本連載では、米国ビジネススクールで助教授を務める筆者が、海外の経営学の先端事情を紹介して行きます。
さて、私は2012年『世界の経営学者はいま何を考えているのか(以下、「世界の~」)』という本を上梓したのですが、その中で「『ハーバード・ビジネス・レビュー(以下、HBR)』は、米国の経営学では学術誌とは認められていない」と書いたところ、大変な反響がありました。
これは事実です。HBRは海外の経営学を知る窓口として、日本でもビジネスパーソンの方によく知られています。しかし米国の経営学者のあいだでは、同誌は経営学の「学術誌」とは認識されていません。
たとえば、米国の上位ビジネススクールにいる教授(=経営学者)たちは、評価の高い経営学の学術誌に論文を掲載しないと出世できないのですが、HBRはその基準に含まれていません。 私の様な若手が「HBRに論文を投稿したい」と言ったら、ベテラン教授から「そんな業績にならないことは、やめなさい」と言われるのがオチでしょう。
なぜでしょうか。この背景を理解していただくには、米国の、そして世界の経営学者が進めている研究の流れを理解していただく必要があります。
「理論」から「ツール」へ
連載第1回でも触れましたが、世界の経営学は社会科学の側面を重視しています。それは「経営の真理法則を科学的に追い求める」という態度です。
たとえば、みなさんの中には「攻めの経営戦略は守りの戦略よりも有効か」とか、「買収した企業の経営陣は追い出した方がいいのか」といったことで悩まれた方もいらっしゃるかもしれません。これらは、みなさんが知りたいと考えている経営法則です。
経営学者はこのような法則の何が正しいのか(真理に近いのか)を探求するために、(1)まず、理論分析を行います。
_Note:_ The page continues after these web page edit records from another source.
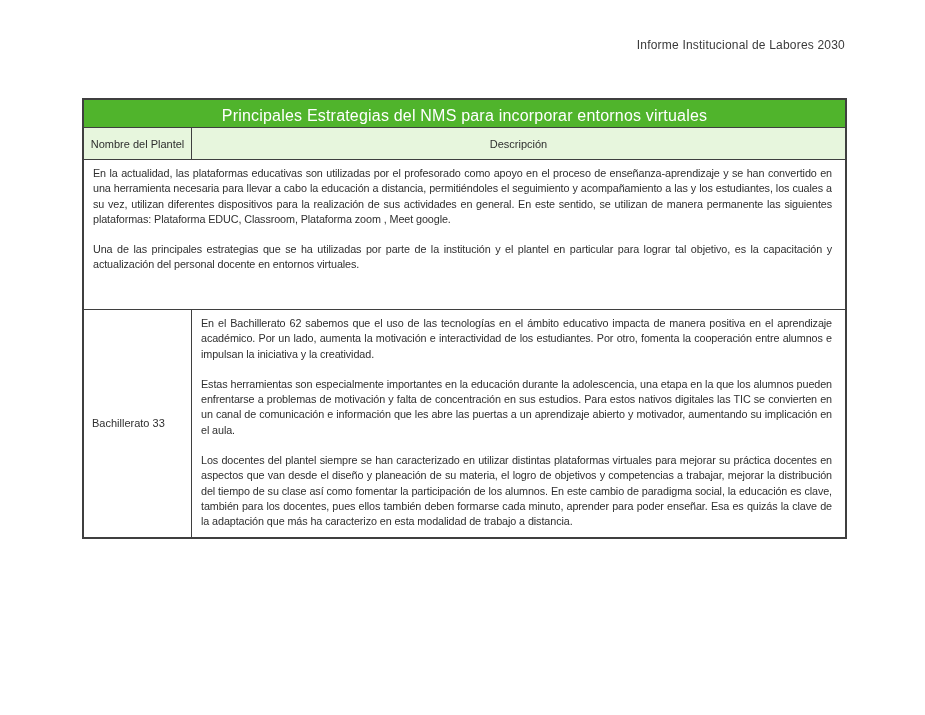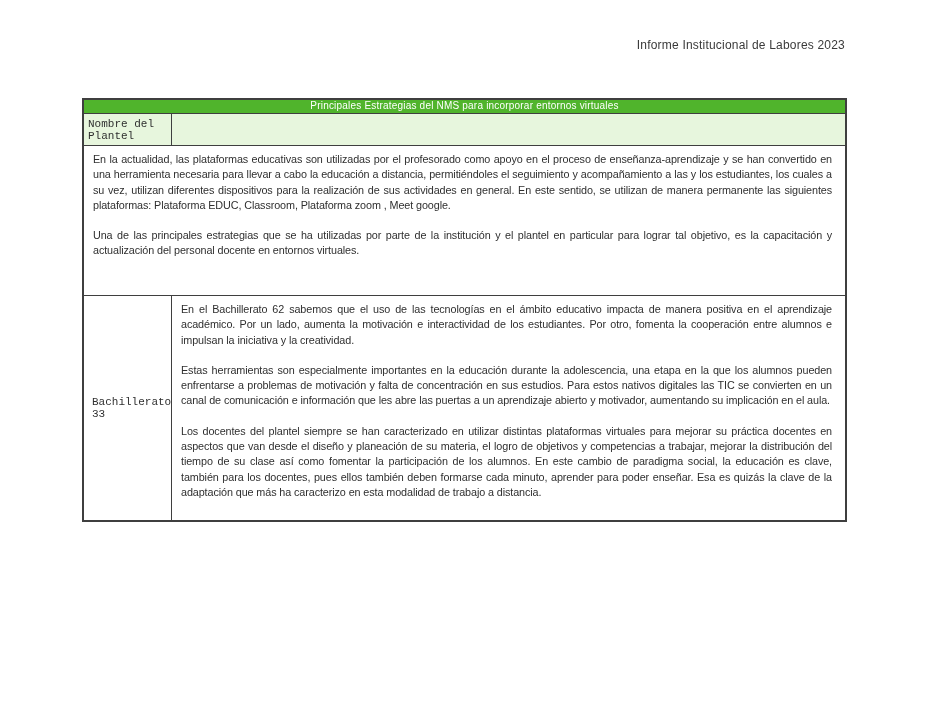"Informe Institucional de Labores 2023" div.doc-header { text: 2023 -> 2030 }
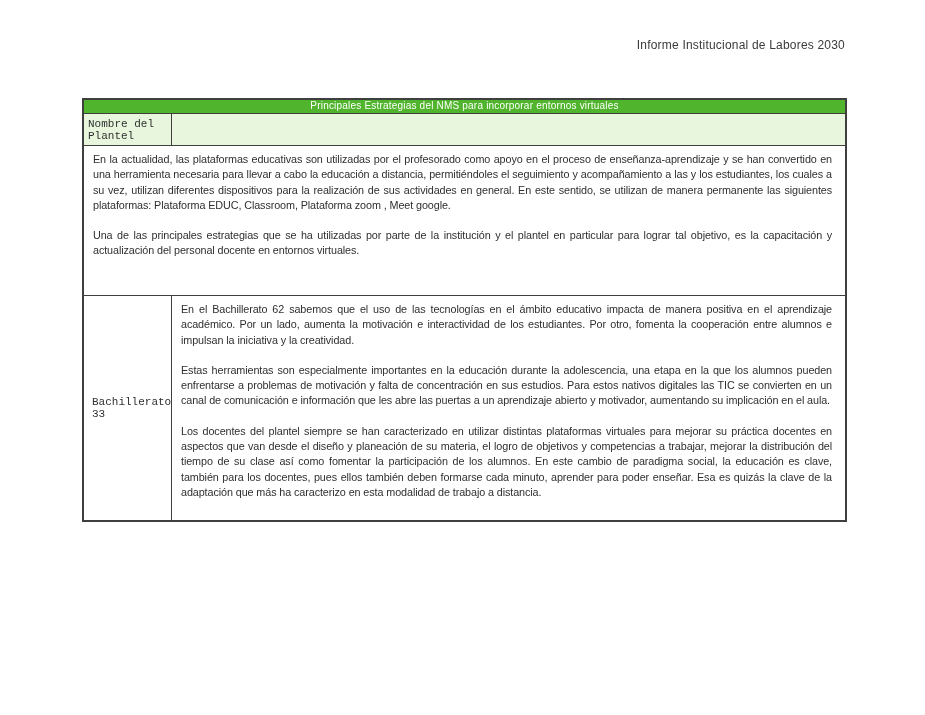"Principales Estrategias del NMS para" .title-row { font-size: 10px -> 16px; padding: 0 0 2px -> 7px 0 2px }
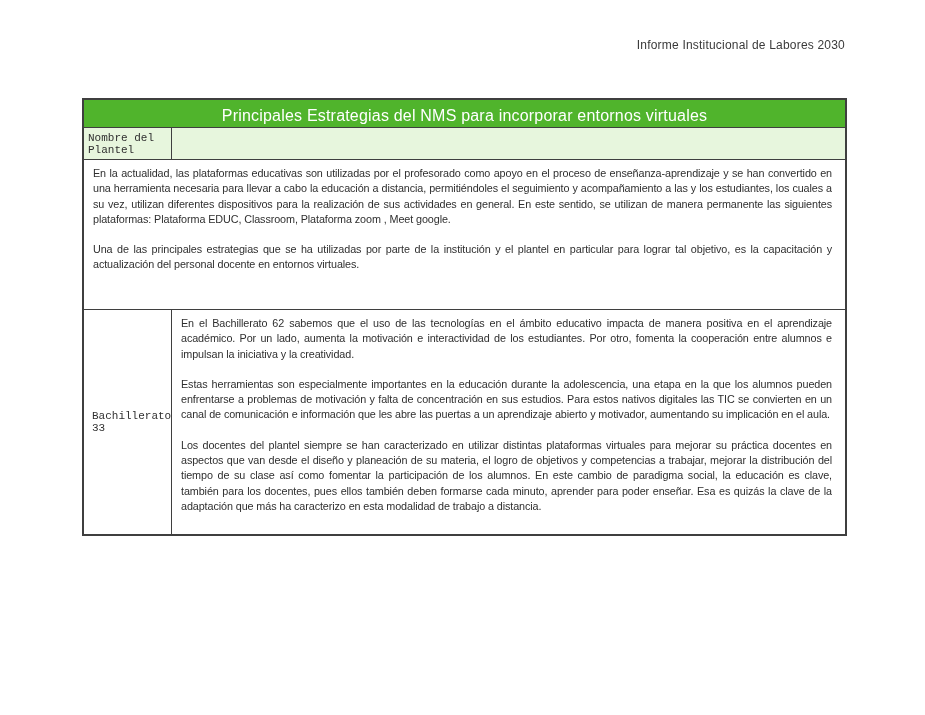"Nombre del Plantel" .col-left { font-family: Liberation Mono, monospace -> none; width: 88px -> 108px }
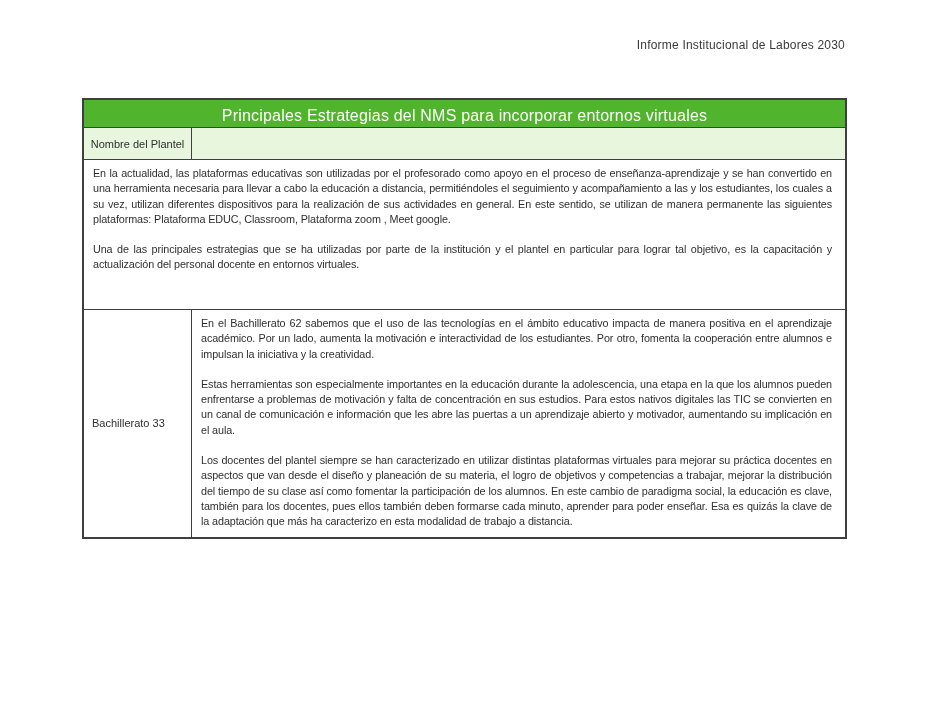"Descripción" div.head-cell { html: none -> <div>Descripción</div> }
理論分析とは、「なぜそうなるのか」という経営の本質についての因果関係を探求することです。そしてそこから経営法則についての理論仮説を導出し、(2)企業データを使った統計分析などによる実証研究を行います。そしてその結果を学術誌に投稿し、審査員から認められれば、晴れて学術論文として掲載されるのです。